Columbia’s Alumni Medal to Marvin M. Lipman’54

​Marvin M. Lipman’54 was awarded a 2013 Alumni Medal from Columbia University for contributions that began as an undergraduate at Columbia College and continued at P&S and beyond. He was one of 10 recipients of this year’s medal, which recognizes alumni for distinguished service of 10 years or more to the University.

“I always wanted to go to P&S,” said Dr. Lipman in an interview taped for the fall Columbia Alumni Association Leaders Assembly Gala, which honors alumni medal recipients. “That was my dream.” After graduating from Columbia College, his dream came true; he enrolled at P&S, initiating what he described as the best four years of his life. Medical school was followed by an internship and assistant residency at Presbyterian Hospital, a two-year stint as a captain in the U.S. Army Medical Corps in Germany, completion of his residency training at the Massachusetts General Hospital in Boston, and then back home to an NIH fellowship in endocrinology under Dr. Joseph Jailer at Columbia.

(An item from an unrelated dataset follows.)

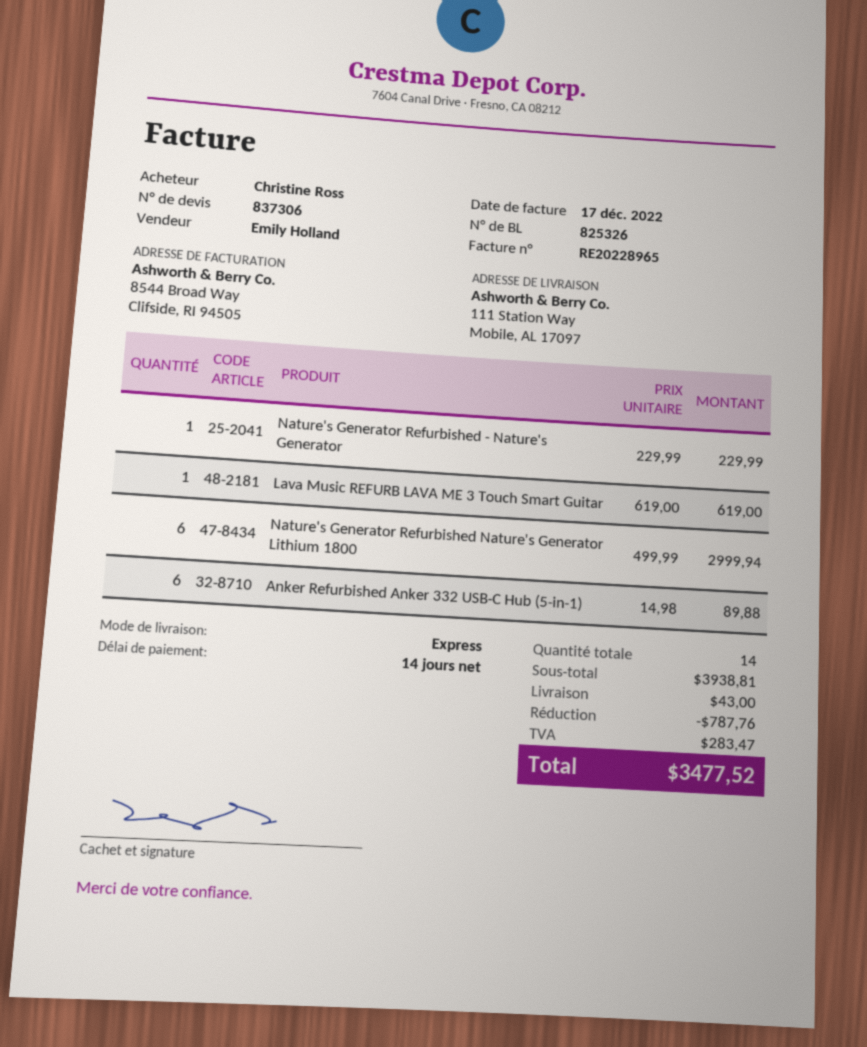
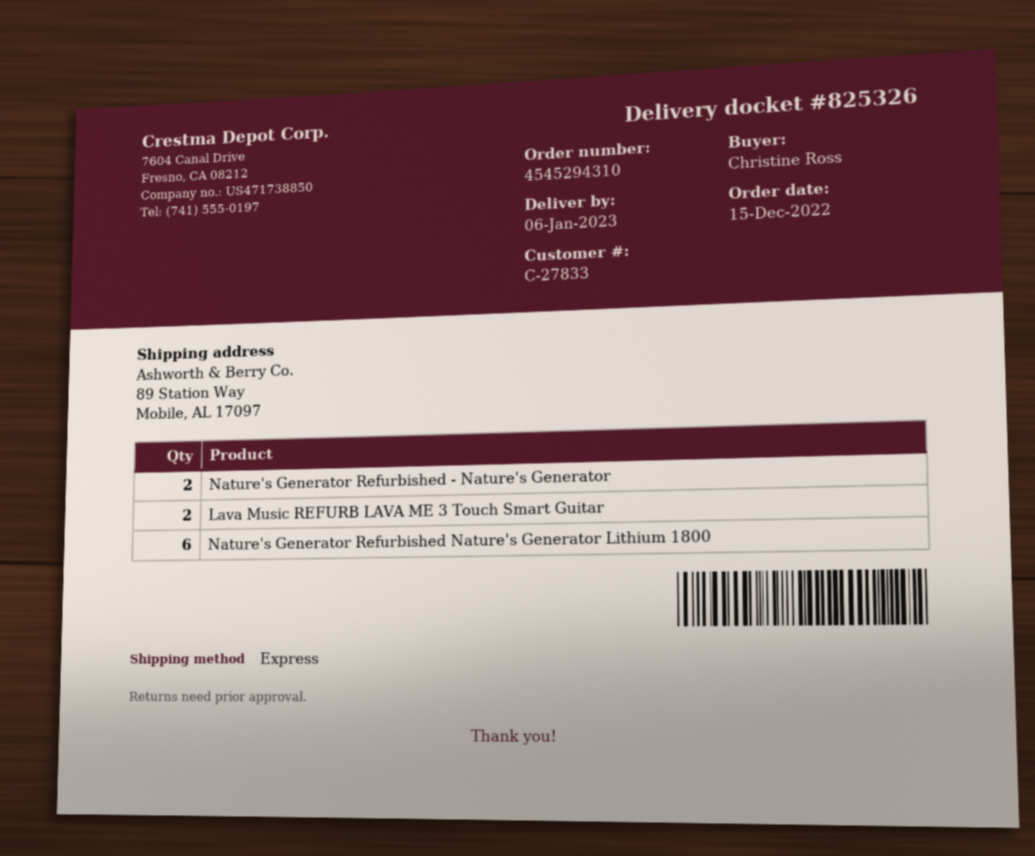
ship to: 111 Station Way, Mobile, AL 17097 -> 89 Station Way, Mobile, AL 17097
Nature's Generator Refurbished - Nature's Generator: 1 -> 2
Lava Music REFURB LAVA ME 3 Touch Smart Guitar: 1 -> 2
Anker Refurbished Anker 332 USB-C Hub (5-in-1): 6 -> none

Since 1967, Dr. Lipman has served as chief medical adviser and editor of Consumer Reports, which has published more than 300 of his articles. He continues to practice medicine as an endocrinologist with the Scarsdale Medical Group. He is clinical professor emeritus at New York Medical College, where he taught for nearly 30 years. 

He has chaired his P&S class since graduating in 1954 and in 2004 was instrumental in organizing fundraising for his 50th P&S reunion. He and classmate P. Roy Vagelos achieved a first among reunion classes: 100 percent of the class donated funds. Hoping that subsequent classes may achieve the same milestone, Dr. Lipman adds, “Sixty home runs stood for a long time…until Roger Maris came along.” In 2008, the P&S Alumni Association honored him with its Gold Medal for Meritorious Service. He currently serves as treasurer of the P&S Alumni Council.

Dr. Lipman and his wife, Naomi Loeb Lipman (a 1951 Barnard graduate), have four children.

“When you’re a student, the college invests in you,” he said. “When you graduate, you take that investment with you for the rest of your life. The college becomes a part of you.”